▸ **Instructions for the task**: Although the records include pictures, the copy should not; write out exactly the lines from the first through the line with "html: <div> <div>住".

**** Provided data

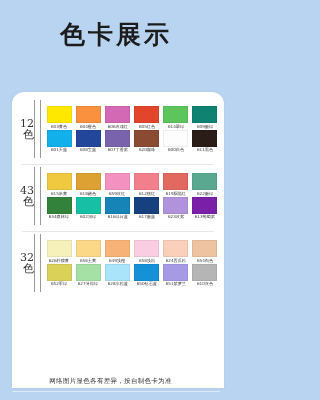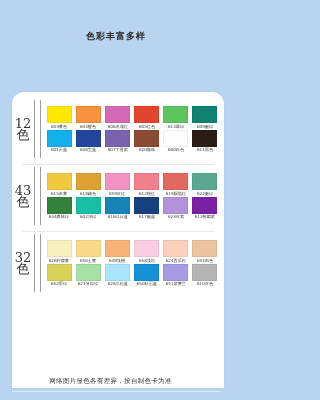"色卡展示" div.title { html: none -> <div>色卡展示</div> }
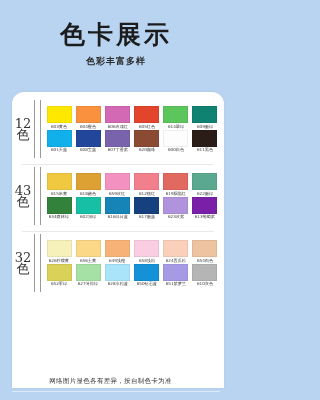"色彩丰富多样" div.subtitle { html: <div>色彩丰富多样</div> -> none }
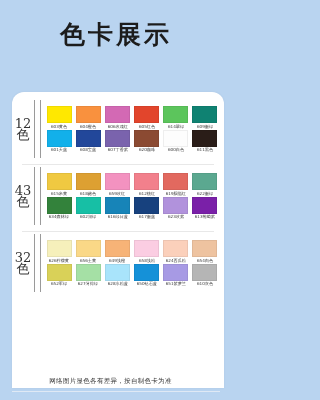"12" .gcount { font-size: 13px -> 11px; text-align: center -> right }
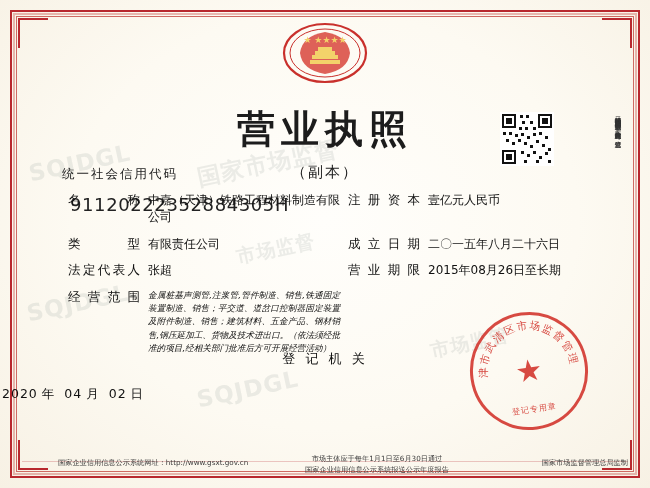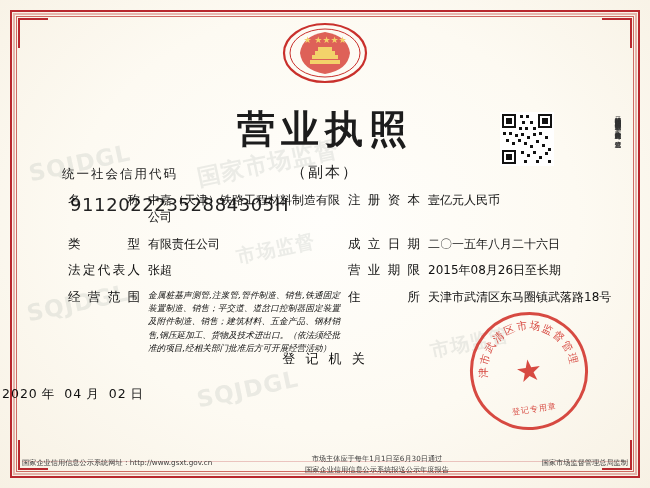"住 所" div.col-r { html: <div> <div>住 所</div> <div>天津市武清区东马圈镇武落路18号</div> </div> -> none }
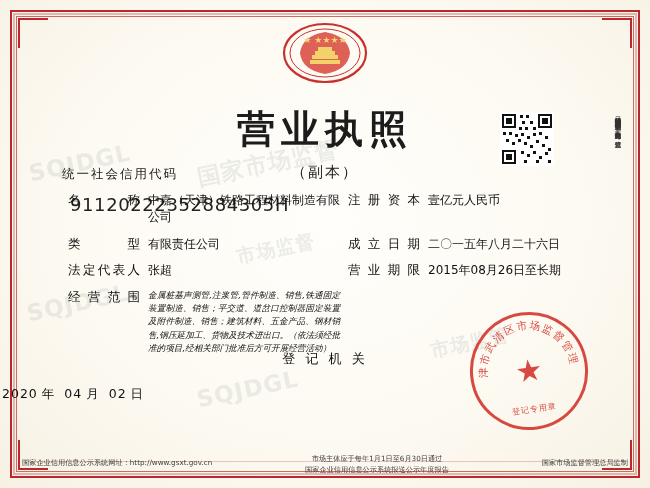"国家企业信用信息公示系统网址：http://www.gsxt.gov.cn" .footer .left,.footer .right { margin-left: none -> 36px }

********

▸ **Result of the task**:
"色卡展示" div.title { html: none -> <div>色卡展示</div> }
"色彩丰富多样" div.subtitle { html: <div>色彩丰富多样</div> -> none }
"12" .gcount { font-size: 13px -> 11px; text-align: center -> right }
"住 所" div.col-r { html: <div> <div>住 所</div> <div>天津市武清区东马圈镇武落路18号</div> </div> -> none }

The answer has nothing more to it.